__Directions for this task__. With pictures omitted, restate the data word for word.

== The data ==

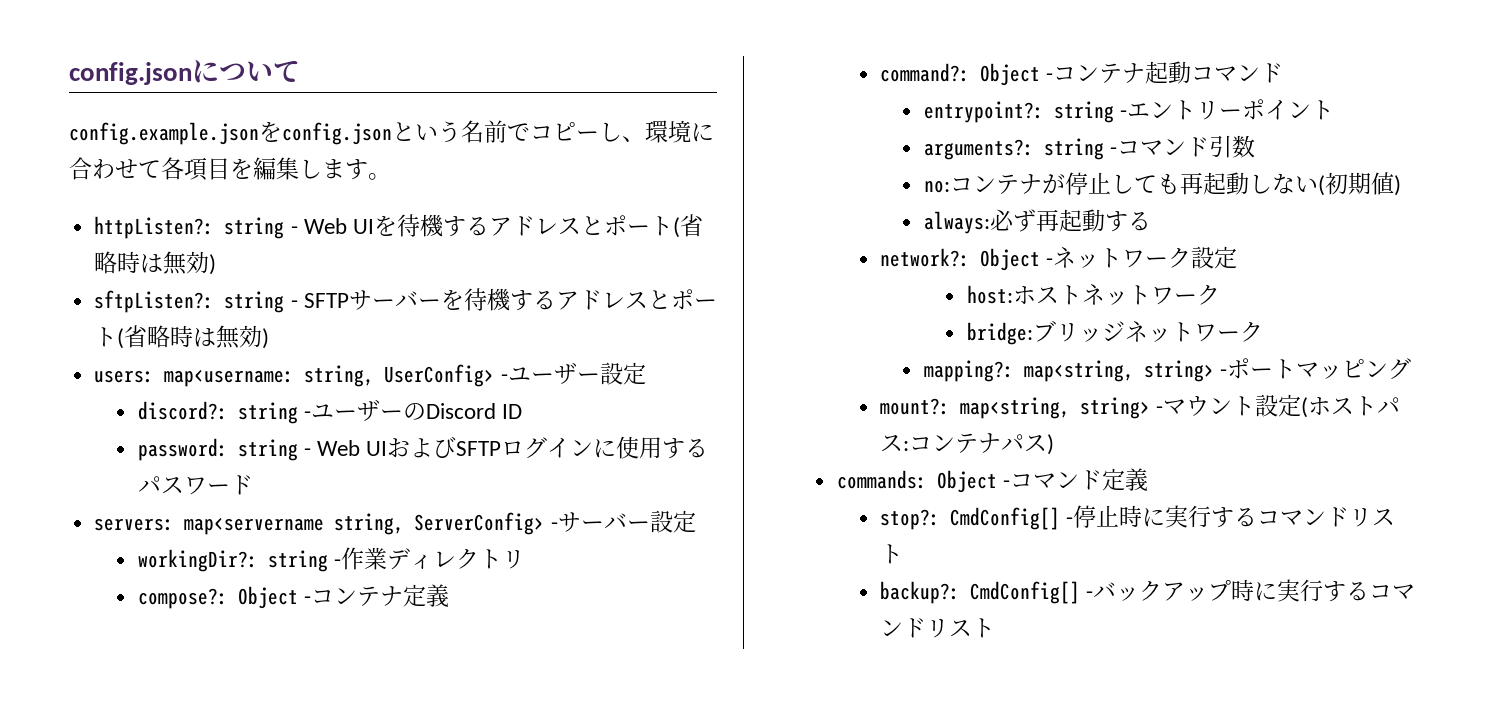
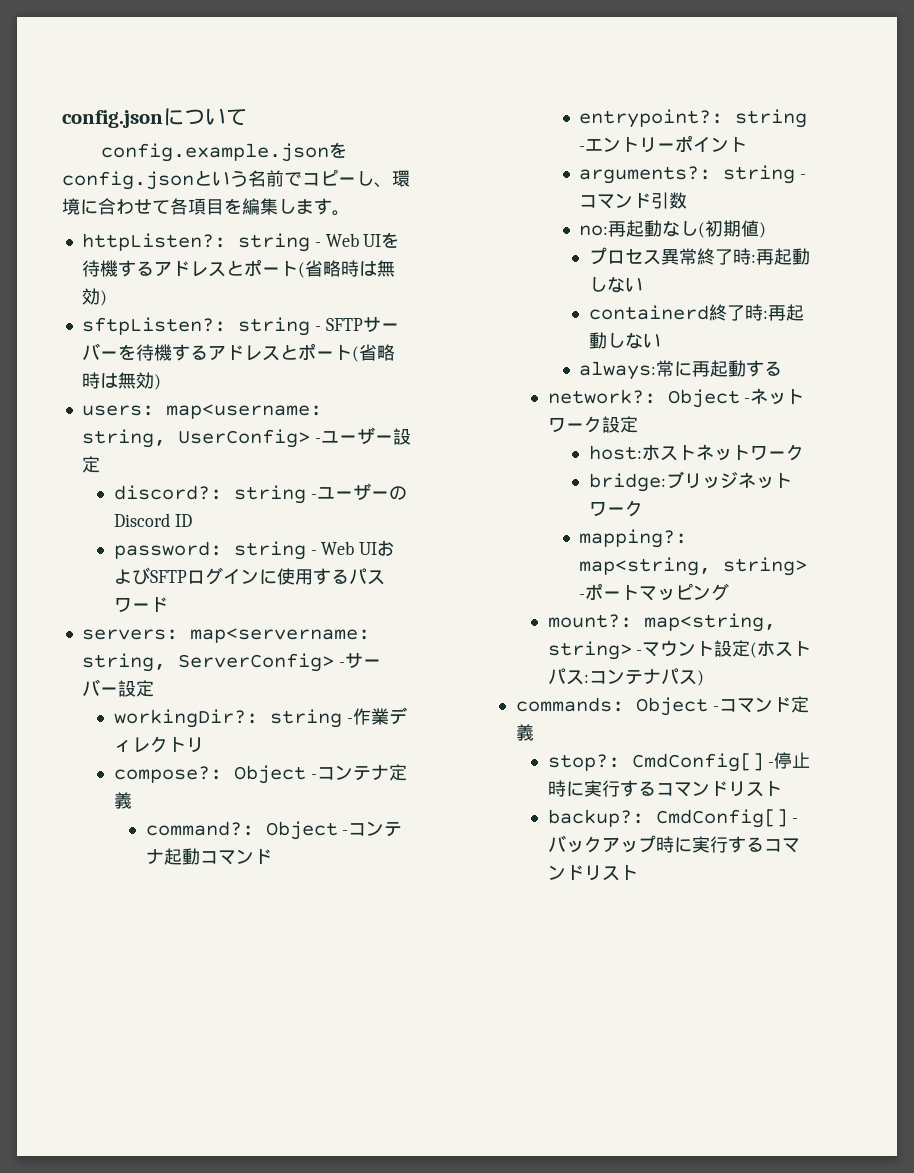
- servers: map<servername string, ServerConfig> -サーバー設定
+ servers: map<servername: string, ServerConfig> -サーバー設定
- no:コンテナが停止しても再起動しない(初期値)
+ no:再起動なし(初期値)
+ プロセス異常終了時:再起動しない
+ containerd終了時:再起動しない
- always:必ず再起動する
+ always:常に再起動する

===

__Written reply__.
- servers: map<servername string, ServerConfig> -サーバー設定
+ servers: map<servername: string, ServerConfig> -サーバー設定
- no:コンテナが停止しても再起動しない(初期値)
+ no:再起動なし(初期値)
+ プロセス異常終了時:再起動しない
+ containerd終了時:再起動しない
- always:必ず再起動する
+ always:常に再起動する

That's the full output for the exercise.